Research output: Contribution to journalArticlepeer-review

66 Scopus citations


We tested the hypothesis that amino acid intake from infant formulas modified to be similar to human milk would result in indices of protein metabolism more like those in human milk-fed infants. Formula-fed infants received for 12 weeks one of three isocaloric formulations of a whey-adapted formula that differed in protein concentration: 11, 13, or 15 g/L. Infants consumed similar volumes of formula or human milk. Serum urea nitrogen concentrations reflected the protein content of the diets. Plasma indices of protein nutritional status were normal and did not differ among groups.
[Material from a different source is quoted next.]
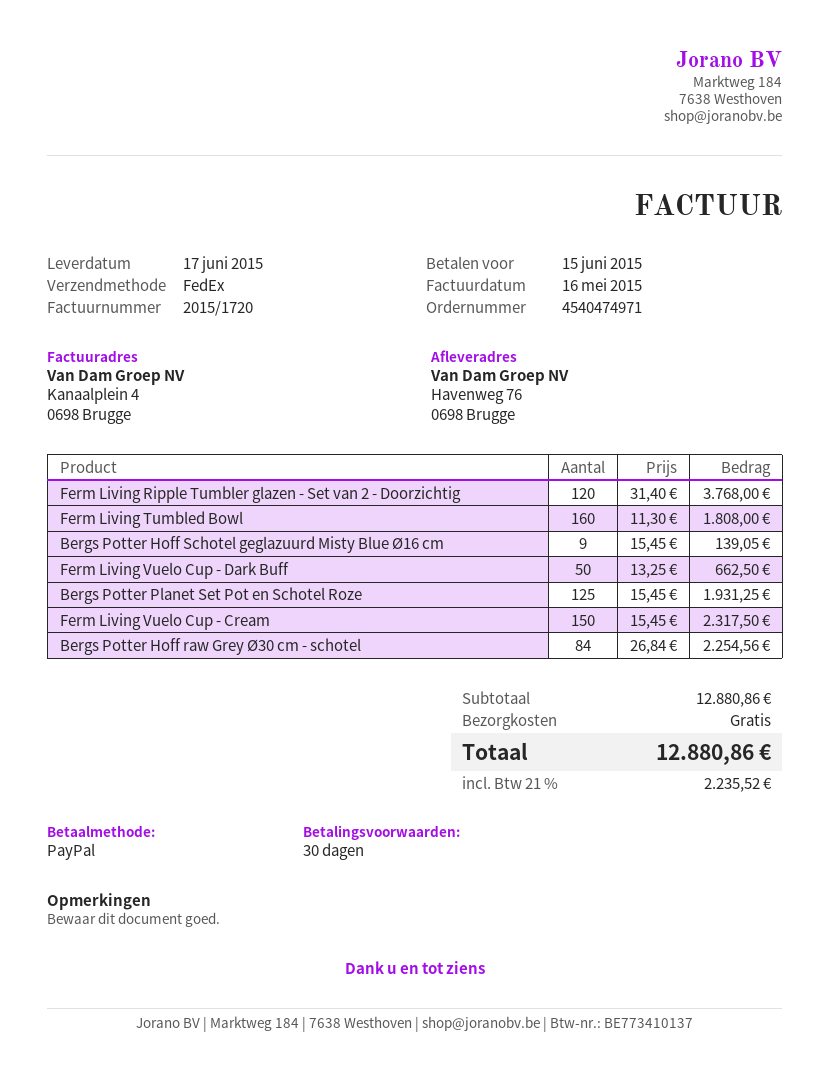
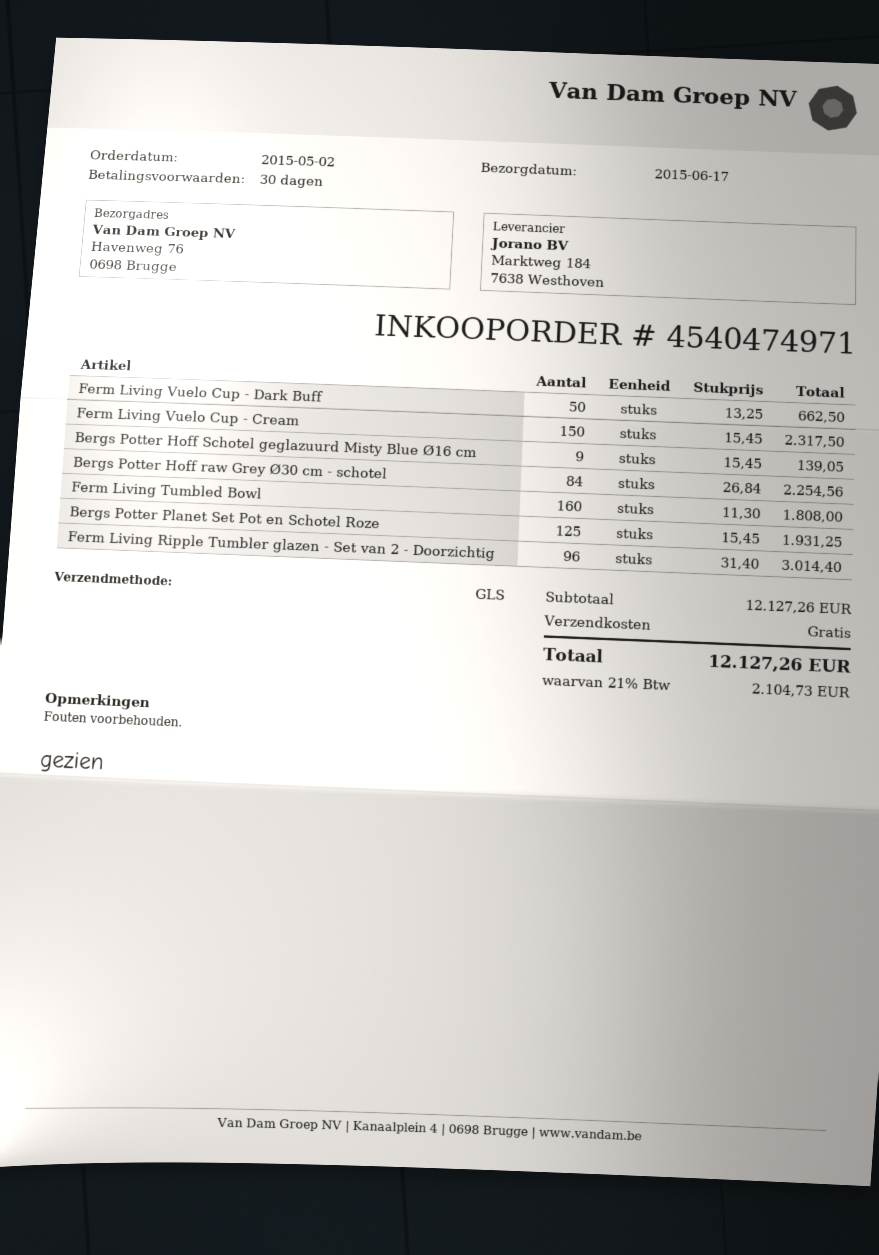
shipping method: FedEx -> GLS
Ferm Living Ripple Tumbler glazen - Set van 2 - Doorzichtig: 120 x 31.40 = 3768.00 -> 96 x 31.40 = 3014.40
subtotal: 12880.86 -> 12127.26
tax: 21% = 2235.52 -> 21% = 2104.73
total: 12880.86 -> 12127.26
Growth rates of all infants were normal and similar. Serum indicators of protein nutritional status varied with age, which made comparisons of formula-fed infants with human milk-fed infants difficult. Plasma concentrations of leucine and isoleucine at 4 weeks of age were higher in infants fed theformula containing 15 g protein/L when compared with those of infants fed the other two formulas or human milk. At 8 and 12 weeks of age, all formula-fed infants had plasma amino acid profiles that did not differ significantly from each other except for isoleucine, which was lower in the 11-g/L group. We found that providing formulas with an amino acid pattern similar to that of human milk did not produce a plasma amino acid pattern identical to that of the breast-fed infant. This observation suggests that other factors, such as the hormonal response to feeding, differing nutritional bioavailability of amino acids from human and bovine milk proteins, and the changing quantity and type of amino acids with advancing lactation, influence plasma amino acid concentrations.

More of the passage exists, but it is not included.